WHAT THIS TASK INVOLVES = Leaving out all pictures, reproduce the entries below exactly, from the first line through the line that contains "bulk sms sent.".

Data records

┌────────

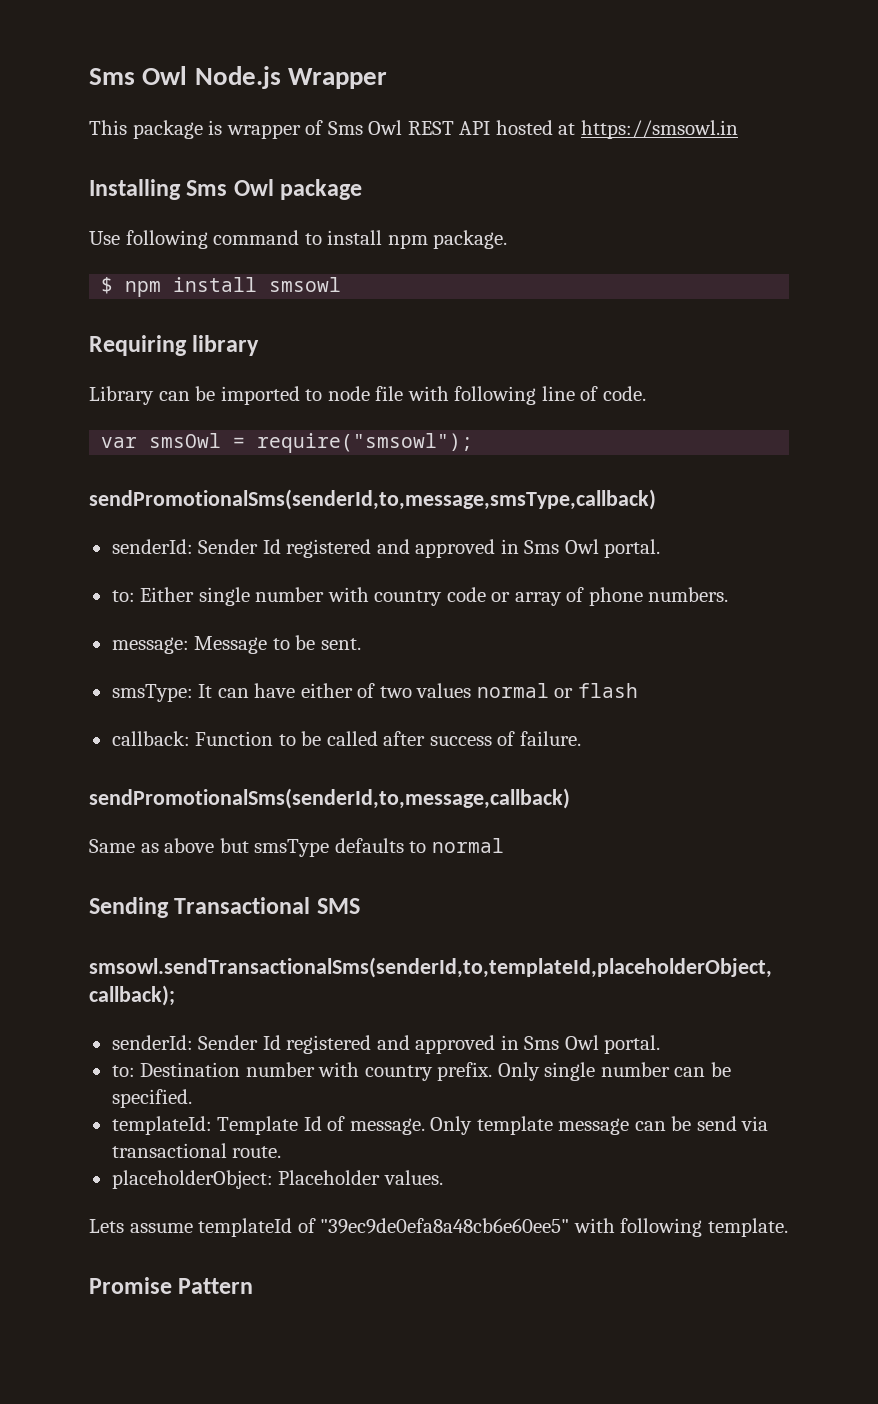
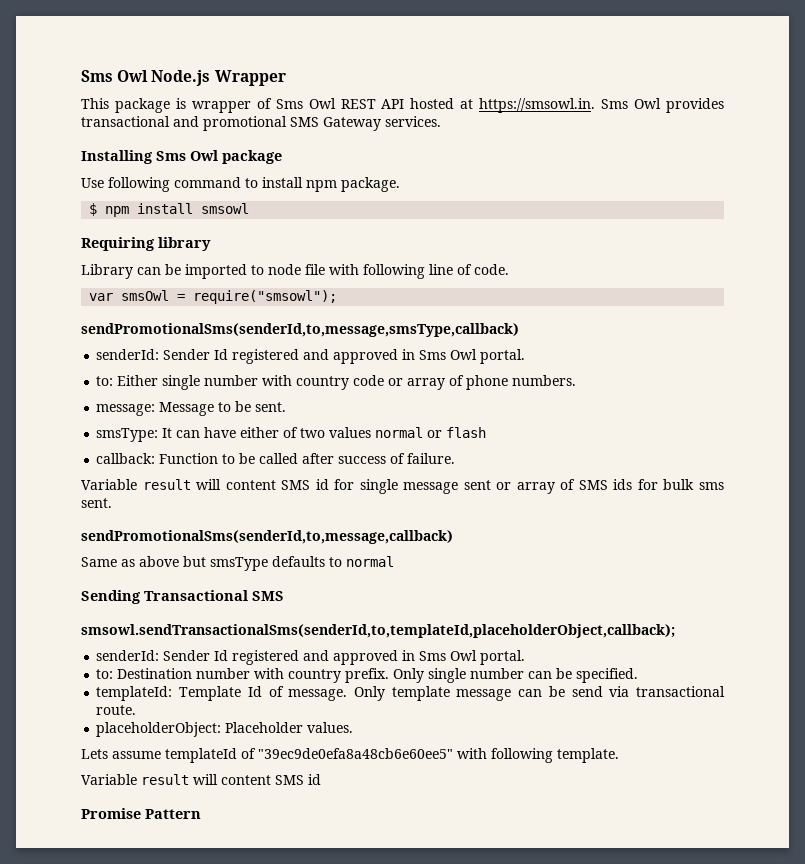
- This package is wrapper of Sms Owl REST API hosted at https://smsowl.in
+ This package is wrapper of Sms Owl REST API hosted at https://smsowl.in. Sms Owl provides transactional and promotional SMS Gateway services.
+ Variable result will content SMS id for single message sent or array of SMS ids for bulk sms sent.
  Lets assume templateId of "39ec9de0efa8a48cb6e60ee5" with following template.
+ Variable result will content SMS id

└────────

ANSWER AREA =
- This package is wrapper of Sms Owl REST API hosted at https://smsowl.in
+ This package is wrapper of Sms Owl REST API hosted at https://smsowl.in. Sms Owl provides transactional and promotional SMS Gateway services.
+ Variable result will content SMS id for single message sent or array of SMS ids for bulk sms sent.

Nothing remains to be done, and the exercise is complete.